Falhou acordo para OE2011: Catroga acusa Governo de «posição inflexível»
Representante do PSD anuncia fim das negociações. E acusa Executivo: «Não existe vontade político»
- PorPaula Gonçalves Martins
- 2010-10-27 11:10
«Não existe vontade política de fazer medidas adicionais». Com esta frase Eduardo Catroga resumiu o fim das negociações,
que o PSD já anunciou terem oficialmente terminado sem acordo.
«O Governo quer sacrificar as famílias os funcionários
públicos e as empresas e não quer fazer o trabalho de casa que lhe compete, deixou aumentar desmesuradamente a despesa do
Estado (...) e tinha obrigação de ser mais agressivo no esforço, que agora começou, por pressão dos mercados e da União Europeia»,
disse o ex-ministro Eduardo Catroga aos jornalistas, numa declaração sem direito a perguntas.
Não há dúvidas para
Eduardo Catroga: «O Governo actuou à pressão e podia ter sacrificado menos os funcionários públicos e famílias mas não quer».
Apesar
de se ter comprometido a entregar um relatório detalhado sobre a execução orçamental neste ano, o ministro nunca chegou a
entregar o documento. Mesmo assim, diz Catroga, durante a ronda negocial, a equipa do PSD apercebeu-se do «grande buracão
nas contas públicas», que se regista este ano.
De acordo com o ex-ministro de Cavaco, ente as previsões apresentadas
em Julho no relatório de política orçamental, e as apresentadas em Setembro, em termos de despesa corrente primária (sem juros),
«o Governo deixou derrapar as contas públicas em mais de 2 mil milhões de euros». Ou seja, «em vez de reduzir a despesa, ainda
agravou mais o problema, ao contrário do que fizeram outros países, como Espanha, Grécia, Irlanda».
«Percebi que
a base de partida era muito gorda», disse Eduardo Catroga, acrescentando que, «quando nos deixamos engordar é mais fácil definir
objectivos logo no primeiro mês. Nas contas públicas, é importante traçar metas (de emagrecimento) para o primeiro ano».
«Daí
a nossa preocupação de demonstrar tecnicamente que o Governo tem margem de manobra para eliminar custos inúteis», disse, exemplificando
com aquilo a que chama o estado paralelo: «a proliferação de institutos, fundações, empresas municipais e regionais» que «estão
a afogar os contribuintes».
Eduardo Catroga descreveu o longo processo de negociação, em que a sua equipa tentou
demonstrar, tecnicamente, ao ministro, que seria possível cortar mais despesa, eliminando desperdícios, e com isso aliviar
«os efeitos muito gravosos sobre famílias e empresas», não aumentando a taxa normal de IVA ou, pelo menos, não alterando a
lista de produtos com taxa reduzida e intermédia.
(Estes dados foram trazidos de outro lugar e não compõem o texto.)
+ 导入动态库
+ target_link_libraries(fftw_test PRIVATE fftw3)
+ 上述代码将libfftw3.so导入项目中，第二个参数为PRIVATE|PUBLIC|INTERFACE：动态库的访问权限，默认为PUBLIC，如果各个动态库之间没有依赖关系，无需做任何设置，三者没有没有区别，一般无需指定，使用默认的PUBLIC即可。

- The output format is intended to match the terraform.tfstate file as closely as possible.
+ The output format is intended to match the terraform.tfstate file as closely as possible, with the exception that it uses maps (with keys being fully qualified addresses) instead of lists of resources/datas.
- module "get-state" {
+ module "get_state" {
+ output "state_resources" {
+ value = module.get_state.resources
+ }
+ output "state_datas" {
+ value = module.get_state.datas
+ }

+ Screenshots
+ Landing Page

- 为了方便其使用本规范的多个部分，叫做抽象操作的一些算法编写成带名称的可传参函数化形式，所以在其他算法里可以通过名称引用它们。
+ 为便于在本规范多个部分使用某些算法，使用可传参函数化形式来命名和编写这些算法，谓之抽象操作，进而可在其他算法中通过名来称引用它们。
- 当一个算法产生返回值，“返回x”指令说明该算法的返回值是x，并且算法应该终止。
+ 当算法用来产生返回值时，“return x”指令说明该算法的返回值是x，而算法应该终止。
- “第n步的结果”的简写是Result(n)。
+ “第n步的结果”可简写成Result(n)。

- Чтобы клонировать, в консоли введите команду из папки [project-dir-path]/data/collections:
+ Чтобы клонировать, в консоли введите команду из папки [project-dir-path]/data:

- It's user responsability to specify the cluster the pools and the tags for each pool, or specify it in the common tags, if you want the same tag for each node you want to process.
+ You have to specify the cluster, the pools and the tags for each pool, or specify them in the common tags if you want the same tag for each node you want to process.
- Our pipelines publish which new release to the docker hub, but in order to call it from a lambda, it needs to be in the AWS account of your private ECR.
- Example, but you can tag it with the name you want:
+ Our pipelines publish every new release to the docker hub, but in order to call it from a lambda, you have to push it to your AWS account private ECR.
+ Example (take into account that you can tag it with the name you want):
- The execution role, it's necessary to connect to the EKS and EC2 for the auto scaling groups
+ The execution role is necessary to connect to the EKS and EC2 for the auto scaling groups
«O governo foi insensível à nossa argumentação», afirmou. «Salientámos
que existe grande margem de cortes de despesa, que compete ao Governo indicar medidas concretas e sectoriais. Medidas concretas
só quem tem o poder executivo é que pode tomar e pode definir em concreto».
De acordo com o representante, o impacto
adicional destas medidas era de apenas 450 milhões de euros, o equivalente a 0,25% do PIB.
Ministro e Eduardo Catroga
tinham chegado a acordo após a sua reunião a sós na manhã de quarta-feira. Pelo menos, era o pensava o social-democrata.
«Estávamos
neste diálogo, o senhor ministro, por razões só que ele sabe, interrompeu ao meio-dia. Tinha sinais de que era possível um
acordo até ontem. Mas depois de 4 horas à espera sem contactos, fiquei com a impressão de que algo de estranho se estava a
passar», disse Catroga.
«Depois de estar a secar durante 4 horas, à espera, sem contactos, tive um problema familiar
e tive de ir para casa. Estava convencido de que a reunião desta manhã era a continuação da reunião a dois. Mas estava enganado.
Percebi porquê¿ o Governo tinha uma contraproposta final e não era susceptível de discussão. Tinha a questão dos produtos
alimentares, mas ignorava todo um conjunto de preocupações. Esta contraproposta representa, em termos líquidos, à volta de
200 milhões de euros, e pede mais sacrifícios».